Provide an exact copy of the data, excluding the images.
════════
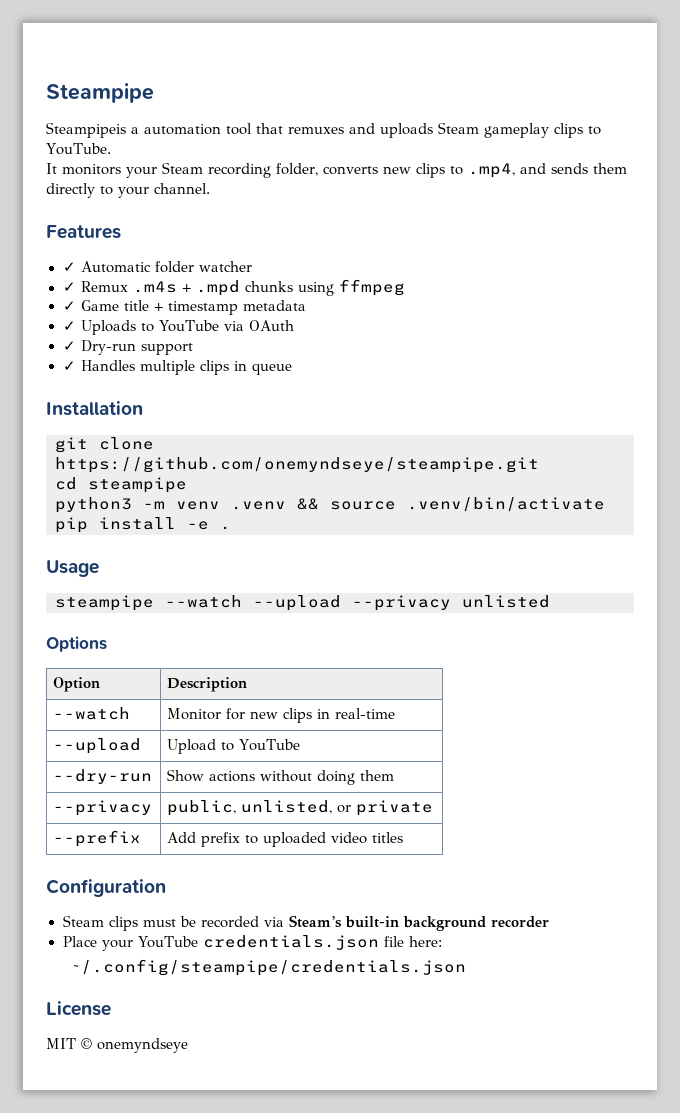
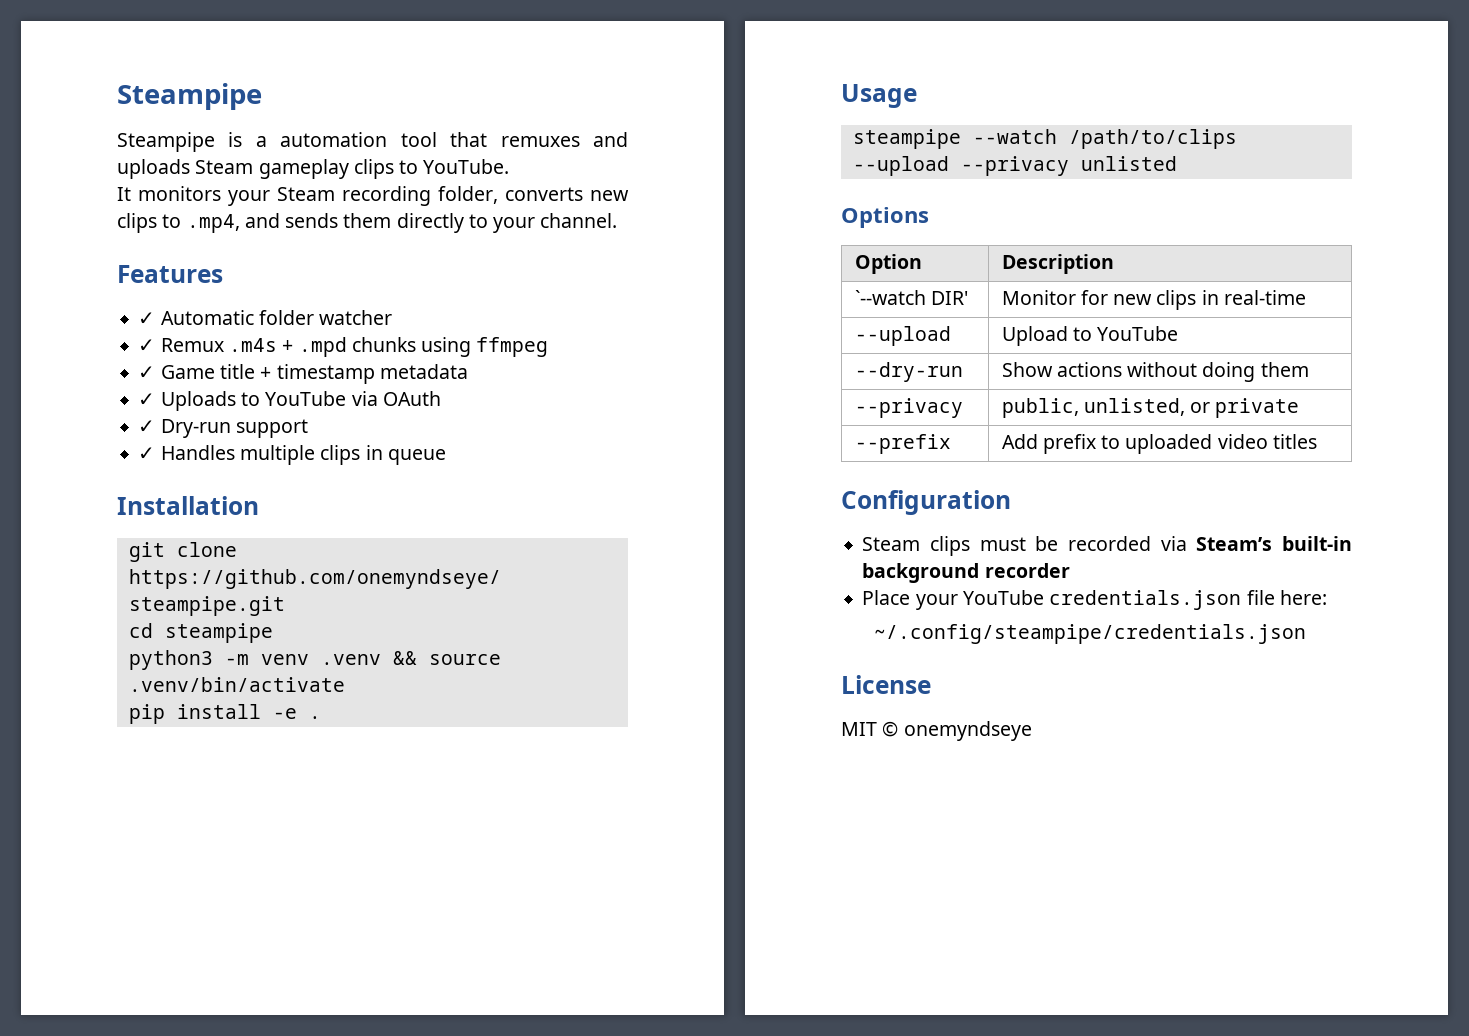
- Steampipeis a automation tool that remuxes and uploads Steam gameplay clips to YouTube.
+ Steampipe is a automation tool that remuxes and uploads Steam gameplay clips to YouTube.
- steampipe --watch --upload --privacy unlisted
+ steampipe --watch /path/to/clips --upload --privacy unlisted
- --watch | Monitor for new clips in real-time
+ `--watch DIR' | Monitor for new clips in real-time

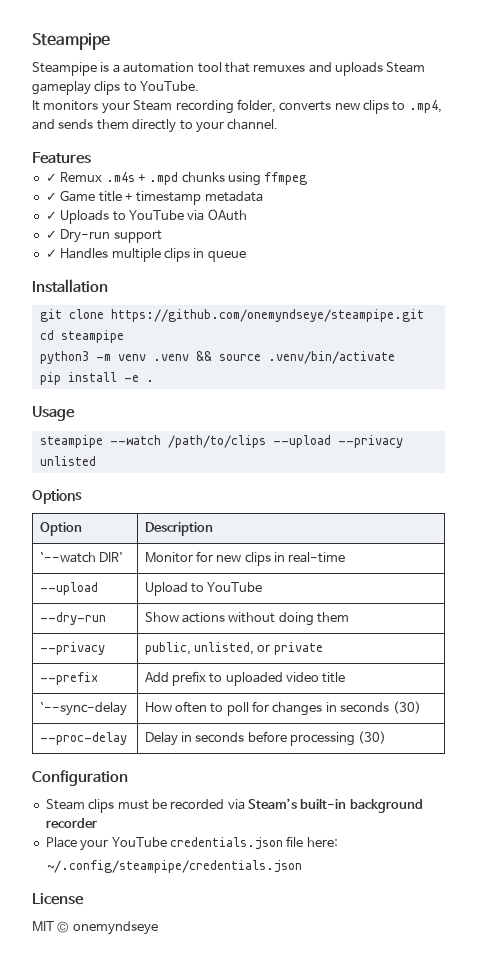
- ✓ Automatic folder watcher
- --prefix | Add prefix to uploaded video titles
+ --prefix | Add prefix to uploaded video title
+ `--sync-delay | How often to poll for changes in seconds (30)
+ --proc-delay | Delay in seconds before processing (30)

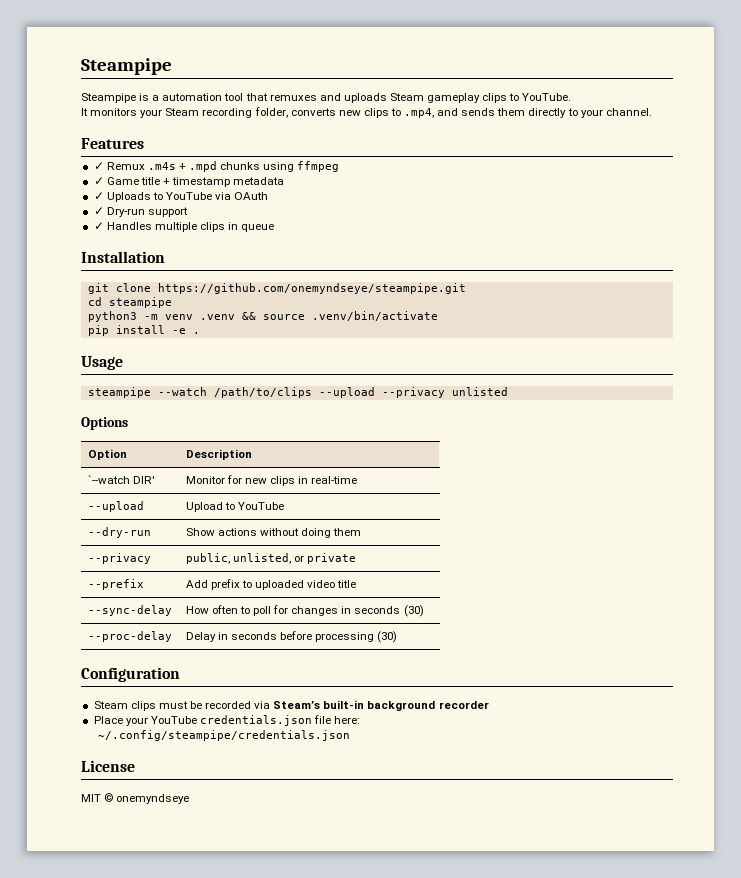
- `--sync-delay | How often to poll for changes in seconds (30)
+ --sync-delay | How often to poll for changes in seconds (30)

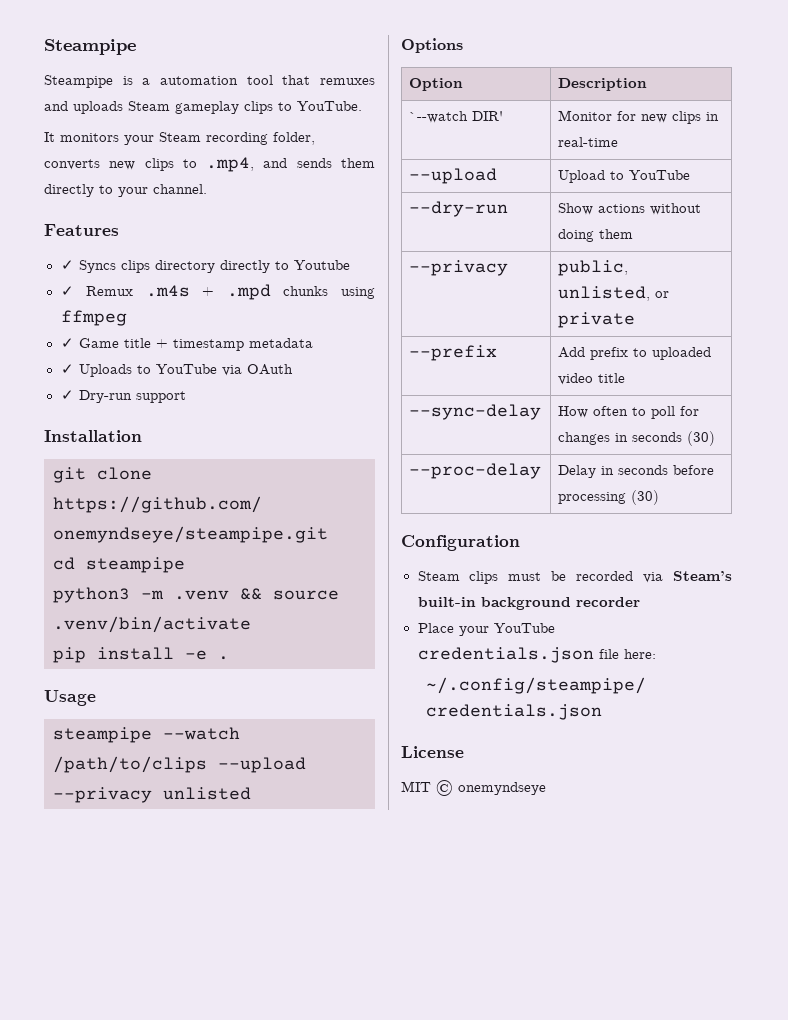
+ ✓ Syncs clips directory directly to Youtube
- ✓ Handles multiple clips in queue
- python3 -m venv .venv && source .venv/bin/activate
+ python3 -m .venv && source .venv/bin/activate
════════
Task solution:
- Steampipeis a automation tool that remuxes and uploads Steam gameplay clips to YouTube.
+ Steampipe is a automation tool that remuxes and uploads Steam gameplay clips to YouTube.
- steampipe --watch --upload --privacy unlisted
+ steampipe --watch /path/to/clips --upload --privacy unlisted
- --watch | Monitor for new clips in real-time
+ `--watch DIR' | Monitor for new clips in real-time

- ✓ Automatic folder watcher
- --prefix | Add prefix to uploaded video titles
+ --prefix | Add prefix to uploaded video title
+ `--sync-delay | How often to poll for changes in seconds (30)
+ --proc-delay | Delay in seconds before processing (30)

- `--sync-delay | How often to poll for changes in seconds (30)
+ --sync-delay | How often to poll for changes in seconds (30)

+ ✓ Syncs clips directory directly to Youtube
- ✓ Handles multiple clips in queue
- python3 -m venv .venv && source .venv/bin/activate
+ python3 -m .venv && source .venv/bin/activate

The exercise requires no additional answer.